MATERIAL PROVIDED:
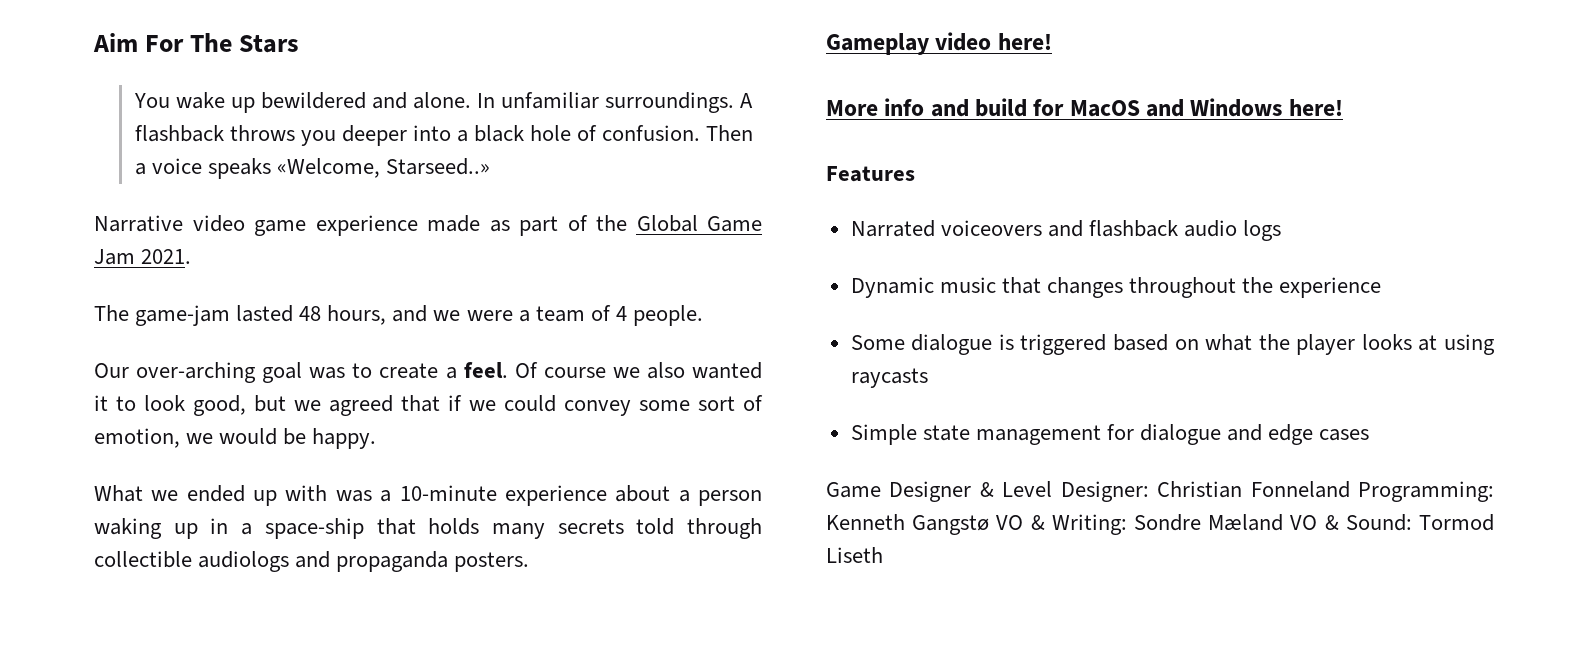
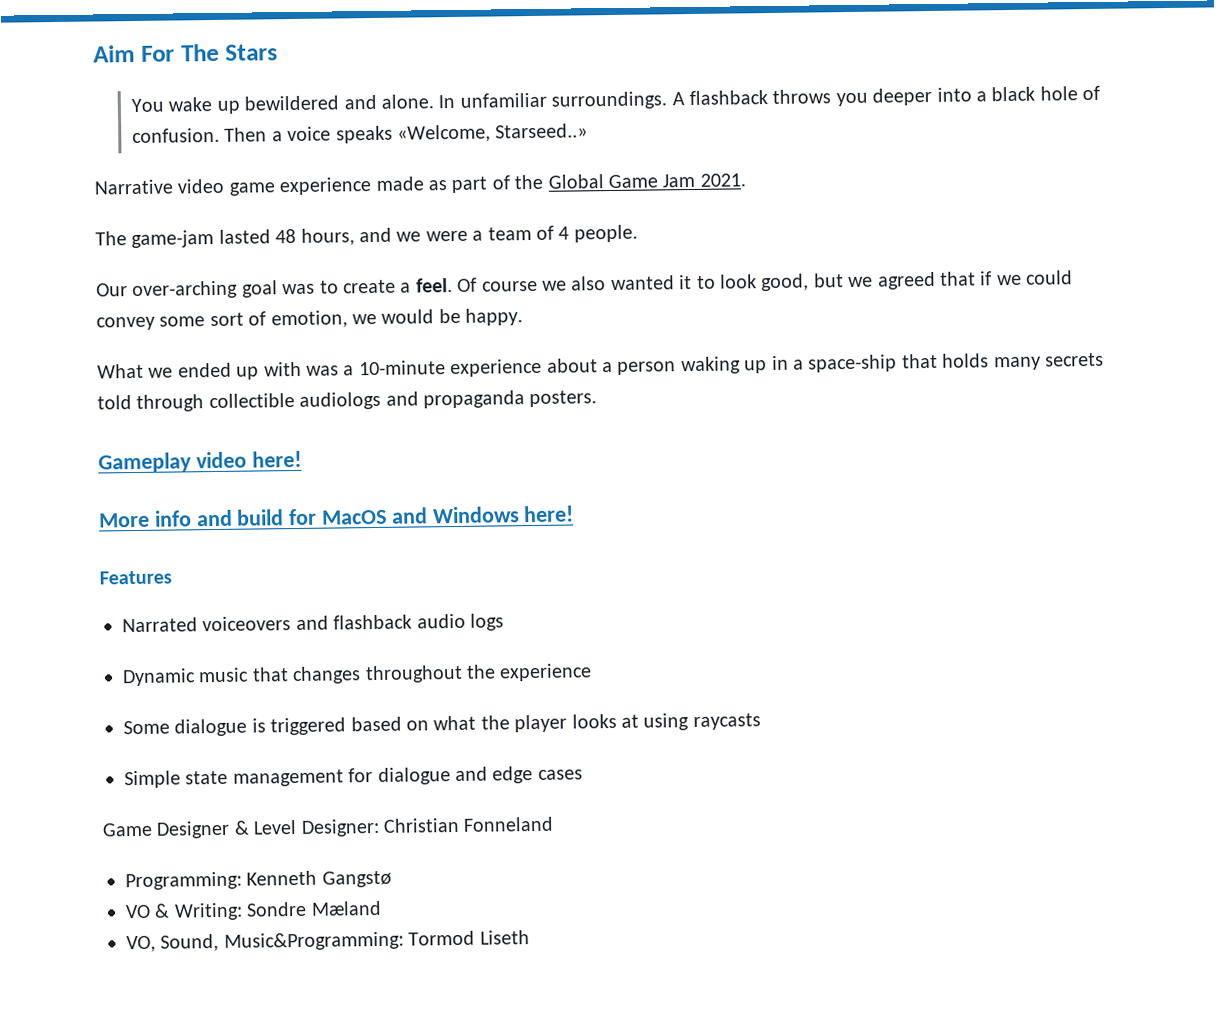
(1350, 489) none -> (555, 824) //
(990, 525) none -> (392, 879) //
[1290,514,1412,531] VO & Sound: -> [126,931,404,953] // VO, Sound, Music&Programming:

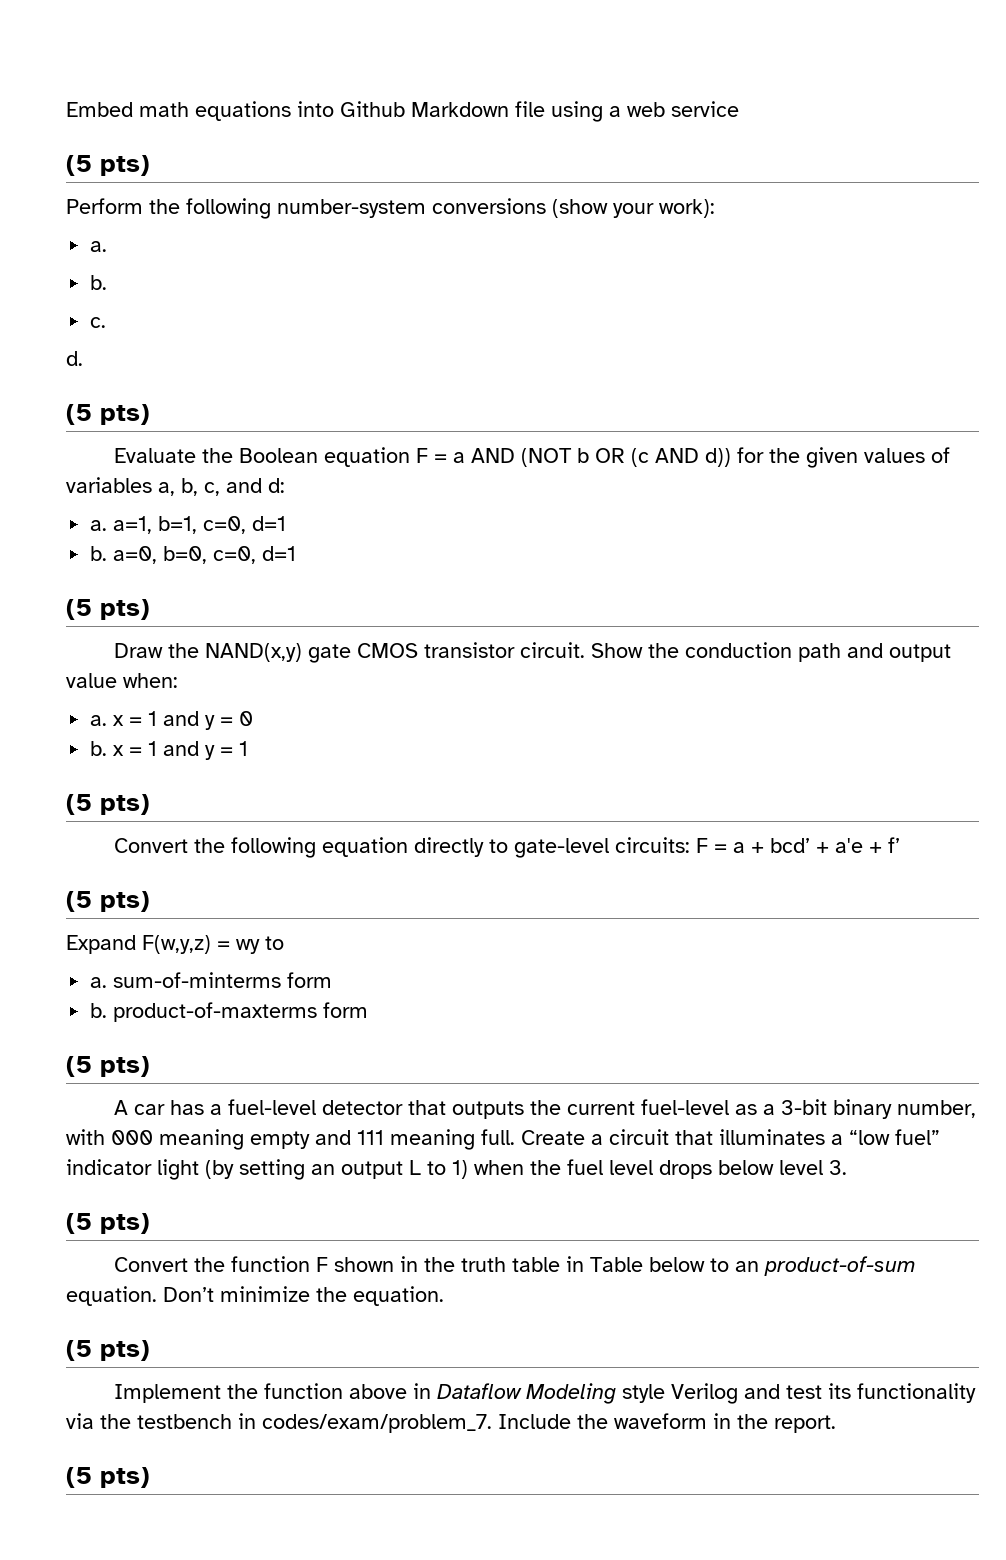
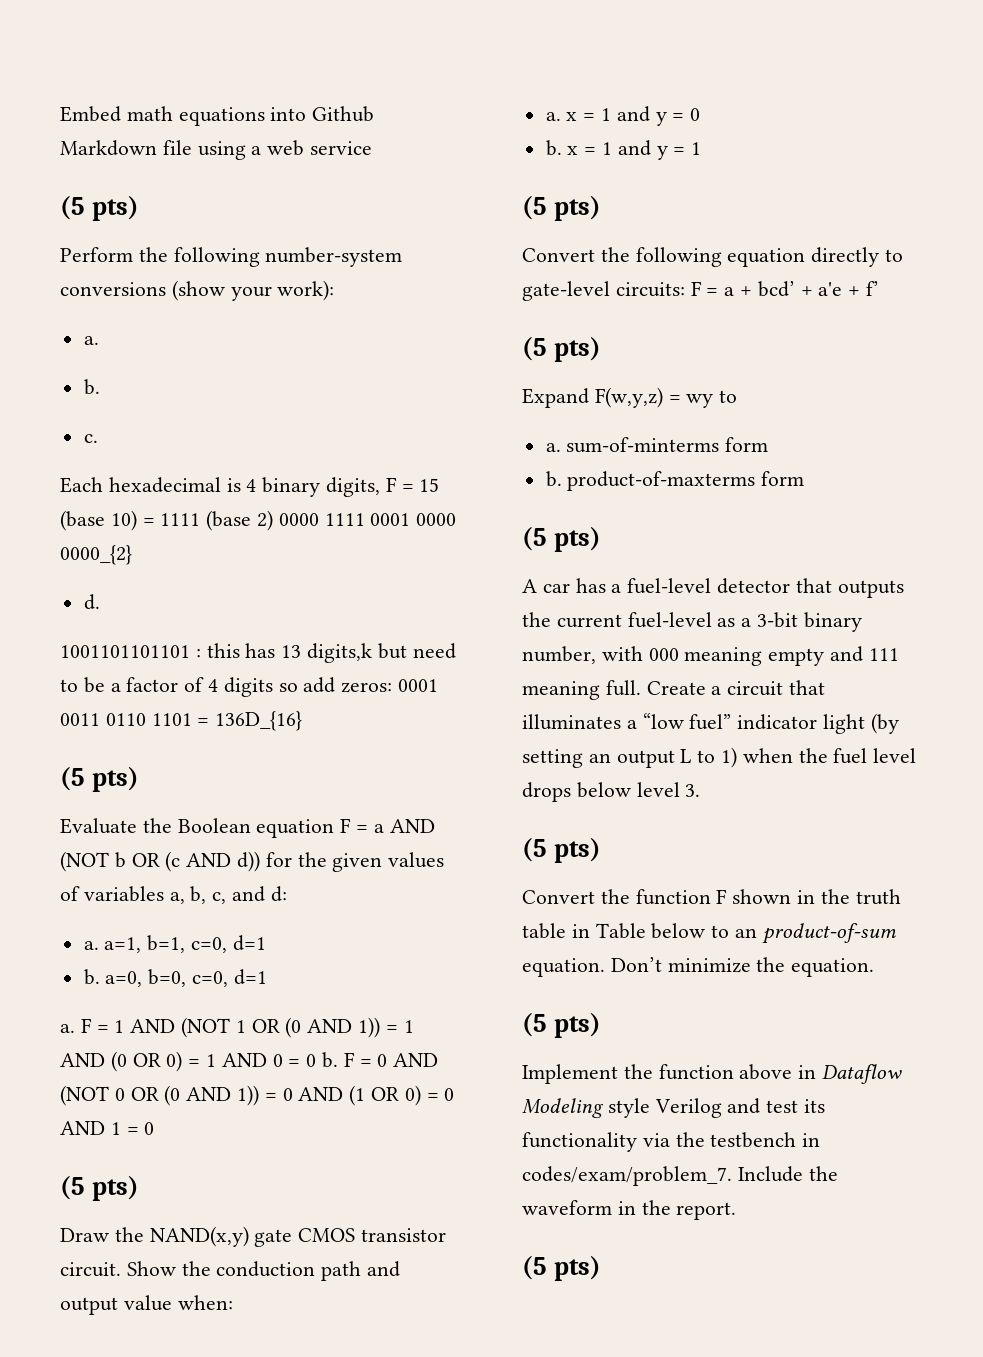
[66,351,83,366] d. -> [60,477,440,497] [60,510,457,531] [60,545,132,565] [83,594,100,610] [60,643,456,663] [60,677,439,697] [60,711,303,731] Each hexadecimal is 4 binary digits, F = 15 (base 10) = 1111 (base 2) 0000 1111 0001 0000 0000_{2} // d. // 1001101101101 : this has 13 digits,k but need to be a factor of 4 digits so add zeros: 0001 0011 0110 1101 = 136D_{16}
(297, 553) none -> [60,1017,414,1038] [60,1051,439,1072] [60,1085,455,1106] [60,1121,155,1135] // a. F = 1 AND (NOT 1 OR (0 AND 1)) = 1 AND (0 OR 0) = 1 AND 0 = 0 b. F = 0 AND (NOT 0 OR (0 AND 1)) = 0 AND (1 OR 0) = 0 AND 1 = 0

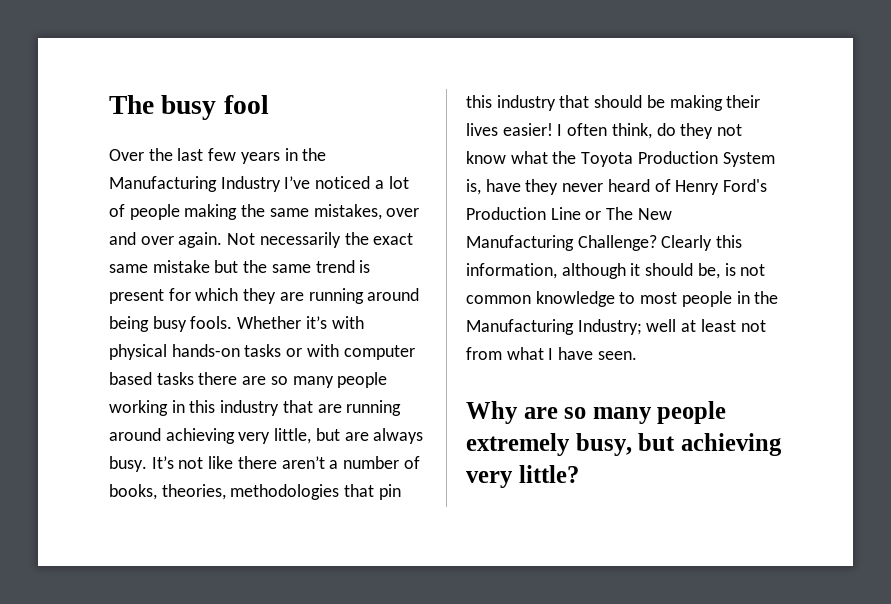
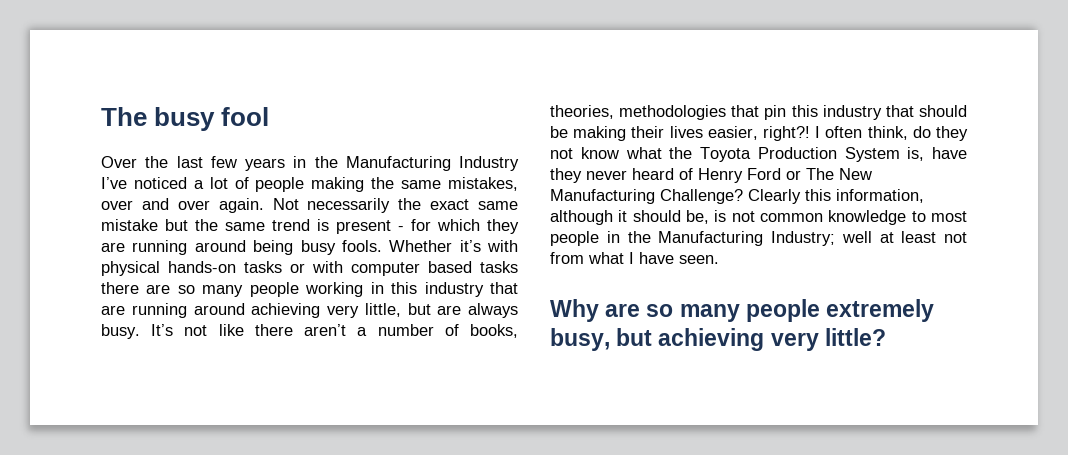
(164, 296) none -> [398,226,404,231] -
[502,123,553,136] easier! -> [707,126,810,141] easier, right?!
[723,179,768,192] [466,207,581,220] Ford's Production Line -> [747,168,781,180] Ford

WHAT IS NEEDED: Could you print the material above word for word and skip the images?

OUTPUT OF THE TASK:
(1350, 489) none -> (555, 824) //
(990, 525) none -> (392, 879) //
[1290,514,1412,531] VO & Sound: -> [126,931,404,953] // VO, Sound, Music&Programming:

[66,351,83,366] d. -> [60,477,440,497] [60,510,457,531] [60,545,132,565] [83,594,100,610] [60,643,456,663] [60,677,439,697] [60,711,303,731] Each hexadecimal is 4 binary digits, F = 15 (base 10) = 1111 (base 2) 0000 1111 0001 0000 0000_{2} // d. // 1001101101101 : this has 13 digits,k but need to be a factor of 4 digits so add zeros: 0001 0011 0110 1101 = 136D_{16}
(297, 553) none -> [60,1017,414,1038] [60,1051,439,1072] [60,1085,455,1106] [60,1121,155,1135] // a. F = 1 AND (NOT 1 OR (0 AND 1)) = 1 AND (0 OR 0) = 1 AND 0 = 0 b. F = 0 AND (NOT 0 OR (0 AND 1)) = 0 AND (1 OR 0) = 0 AND 1 = 0

(164, 296) none -> [398,226,404,231] -
[502,123,553,136] easier! -> [707,126,810,141] easier, right?!
[723,179,768,192] [466,207,581,220] Ford's Production Line -> [747,168,781,180] Ford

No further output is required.